O subsídio de Harris para compradores de imóveis pela primeira vez também foi recebido com profundo ceticismo. Novamente, a solução proposta não entende o problema: os preços dos imóveis dispararam nos últimos anos devido à alta demanda e à baixa oferta, um problema que não será resolvido dando mais dinheiro aos compradores de imóveis. Em vez disso, o subsídio aumentaria ainda mais a demanda sem abordar a escassez de oferta , de acordo com uma reportagem da Newsweek . Como resultado, os preços dos imóveis provavelmente disparariam ainda mais.
“É uma proposta estúpida”, disse Bachmann. “É um subsídio para pessoas que têm casas para vender, porque veremos apenas os preços subindo.”
Kling concorda que o subsídio para quem compra uma casa pela primeira vez aumentaria ainda mais os preços. O problema real na crise imobiliária, na opinião dela, é que a maioria das localidades limita novas moradias de maior densidade. Harris apresentou um plano para construir 3 milhões de novas unidades para preencher a lacuna de oferta, oferecendo um novo incentivo fiscal para a construção de casas iniciais e cortando a burocracia e simplificando os processos de licenciamento. Mas para o plano funcionar, o governo federal precisaria anular as restrições de zoneamento locais, o que é uma perspectiva perigosa tanto de uma perspectiva política quanto moral.
“Isso potencialmente violaria a meta de subsidiariedade do CST”, ela disse. “Embora se possa argumentar que o nível local está falhando em lidar corretamente com a política de habitação.”

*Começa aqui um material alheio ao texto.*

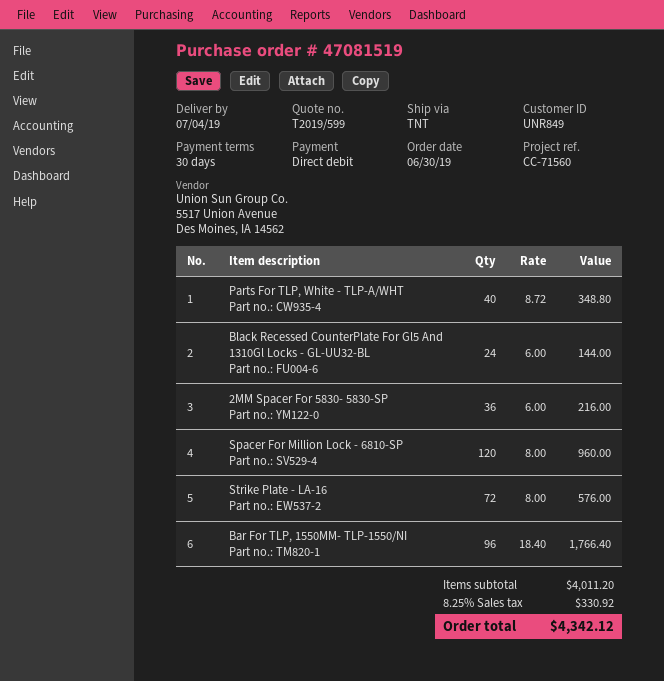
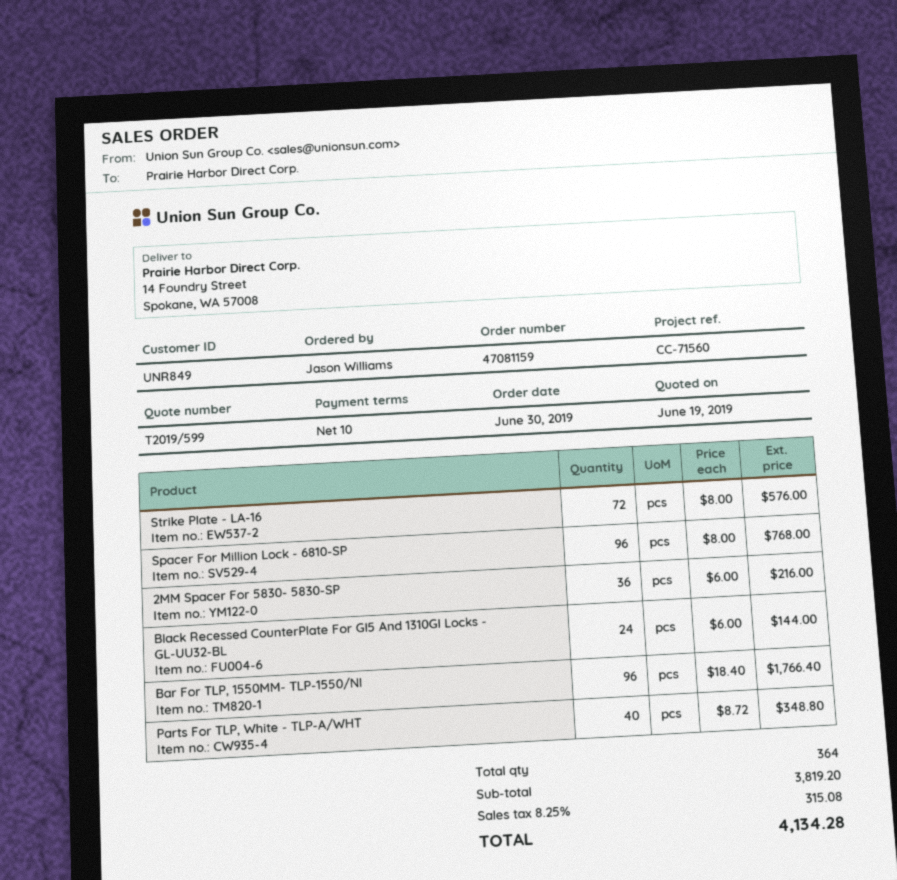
order number: 47081519 -> 47081159
payment terms: 30 days -> 10 days
Spacer For Million Lock - 6810-SP: 120 x 8.00 = 960.00 -> 96 x 8.00 = 768.00
subtotal: 4011.20 -> 3819.20
tax: 8.25% = 330.92 -> 8.25% = 315.08
total: 4342.12 -> 4134.28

Críticas positivas para a expansão do crédito tributário infantil
Há uma proposta econômica apresentada por ambas as campanhas que foi elogiada por economistas: expandir o crédito tributário infantil (CTC). Atualmente um benefício de US$ 2.000 por criança para famílias com filhos menores de 17 anos, ambas as campanhas prometem aumentar drasticamente essa oferta.
Harris prometeu expandir o CTC para US$ 3.600, enquanto aumentava o número para US$ 6.000 para famílias com recém-nascidos. Trump declarou estar aberto a aumentar o valor para US$ 5.000 a pedido de seu companheiro de chapa, o senador JD Vance, republicano de Ohio.

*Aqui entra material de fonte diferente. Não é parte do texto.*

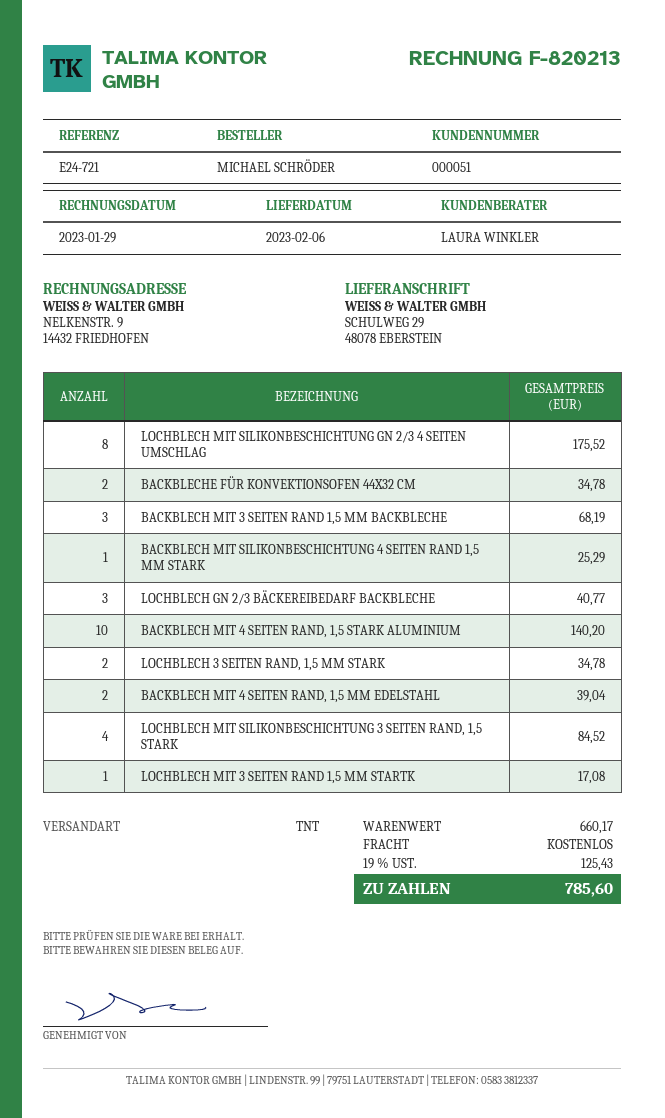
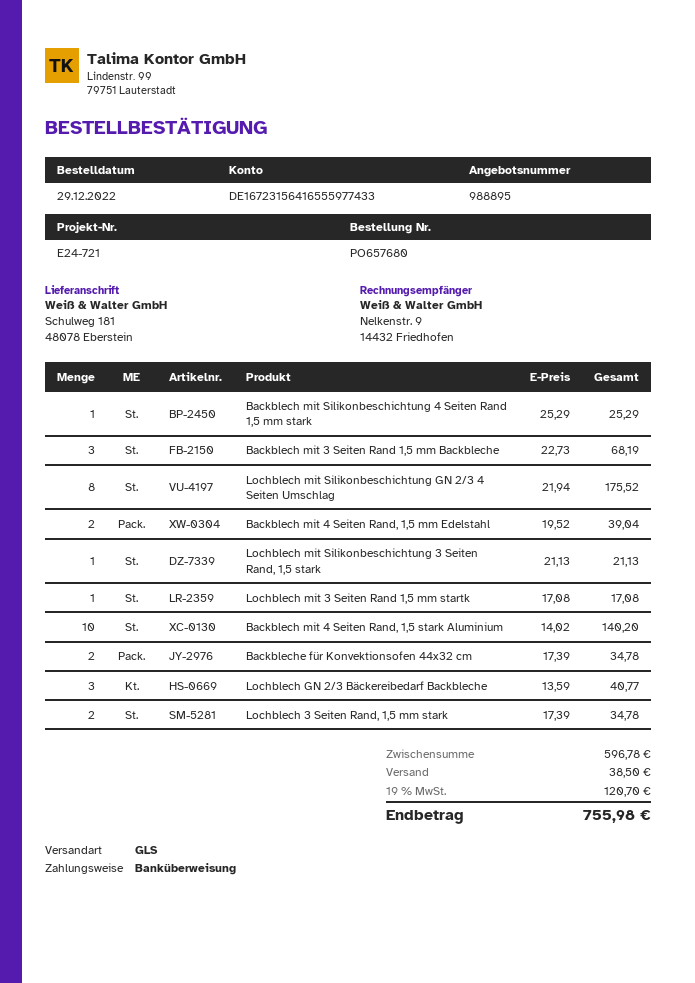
shipping method: TNT -> GLS
ship to: SCHULWEG 29, 48078 EBERSTEIN -> Schulweg 181, 48078 Eberstein
LOCHBLECH MIT SILIKONBESCHICHTUNG 3 SEITEN RAND, 1,5 STARK: 4 for 84.52 -> 1 for 21.13
subtotal: 660.17 -> 596.78
shipping: 0.00 -> 38.50
tax: 19% = 125.43 -> 19% = 120.70
total: 785.60 -> 755.98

Enquanto alguns economistas se preocupam com o custo potencial de tais programas, um CTC expandido ajudaria a tirar potencialmente milhões de crianças da pobreza. Para economistas católicos, isso torna essas propostas um sucesso.
“Sempre há uma questão de onde virá o dinheiro para cobrir tais coisas”, disse Kling. “Mas, em geral, a pesquisa econômica aponta para grandes benefícios disto. Apoiar famílias também é uma meta consistente do CST.”

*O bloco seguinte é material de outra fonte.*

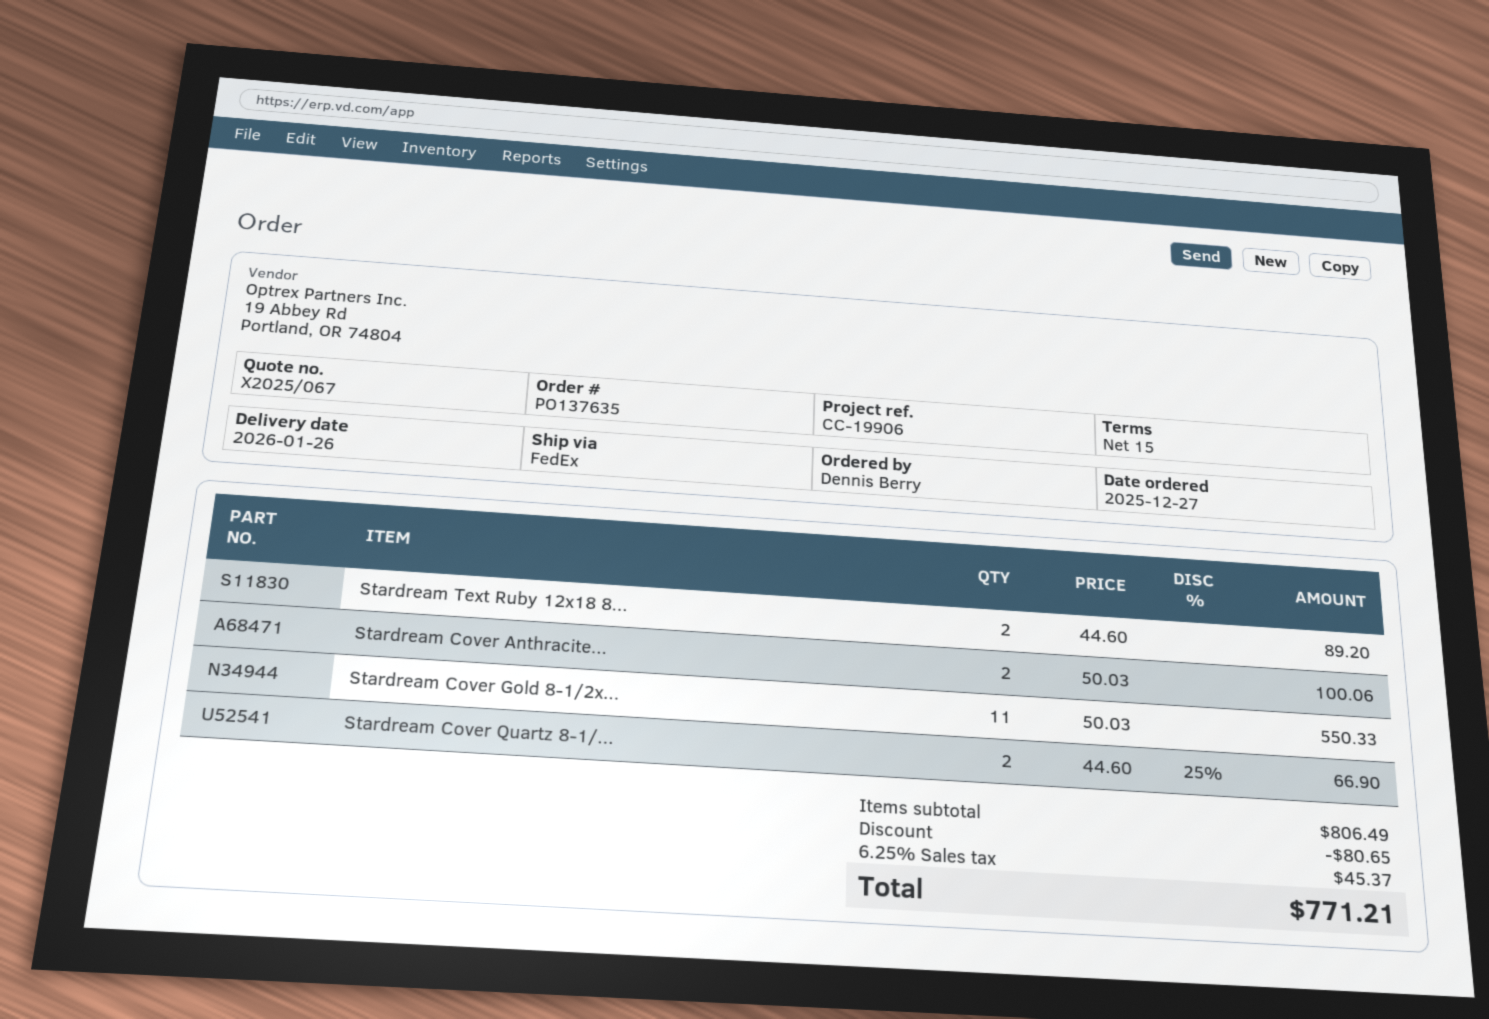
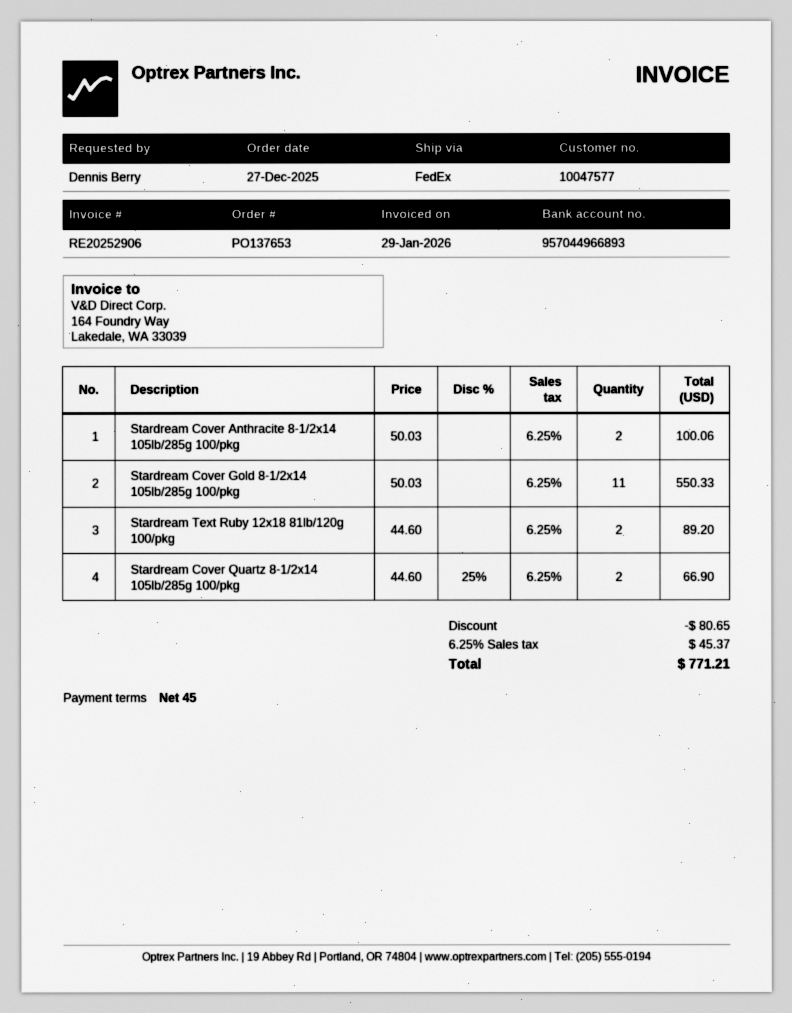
order number: PO137635 -> PO137653
payment terms: 15 days -> 45 days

Coronado aponta a pandemia, durante a qual o CTC foi temporariamente aumentado para US$ 3.000 por criança, como evidência de que a expansão do CTC pode ter um impacto positivo.
“Não tenho dúvidas de que um resultado semelhante ocorreria se o crédito tributário infantil fosse aumentado novamente.”
Bachmann concordou, citando o potencial efeito positivo que o aumento do CTC poderia ter na taxa de natalidade.
“Acho que faz sentido, especialmente para pessoas pobres”, ele disse. “Se isso torna mais fácil para as pessoas terem filhos e criarem famílias, isso não é bom apenas de uma perspectiva econômica, mas também de uma perspectiva católica.”
Peter Laffin é redator da equipe do National Catholic Register e colaborador do Washington Examiner. Seu trabalho apareceu no The Catholic Herald, The Catholic Thing e RealClearPolitics
Notas:
- Lamentável. Inversão de valores que acontece com frequência nas sociedades modernas.
- Muito parecido com programas apresentados pela esquerda no Brasil.
- Bom observar que a inflação em um país pode ser baixa mas, devido a problemas anteriores, habitação e alimentos podem continuar caros para todo mundo. Isso, aliás, é explicado no transcorrer do artigo.
- Essa questão também deve ser entendida de modo adequado. Políticas públicas populistas podem ajudar os pobres por certo período, mas não de forma sustentável.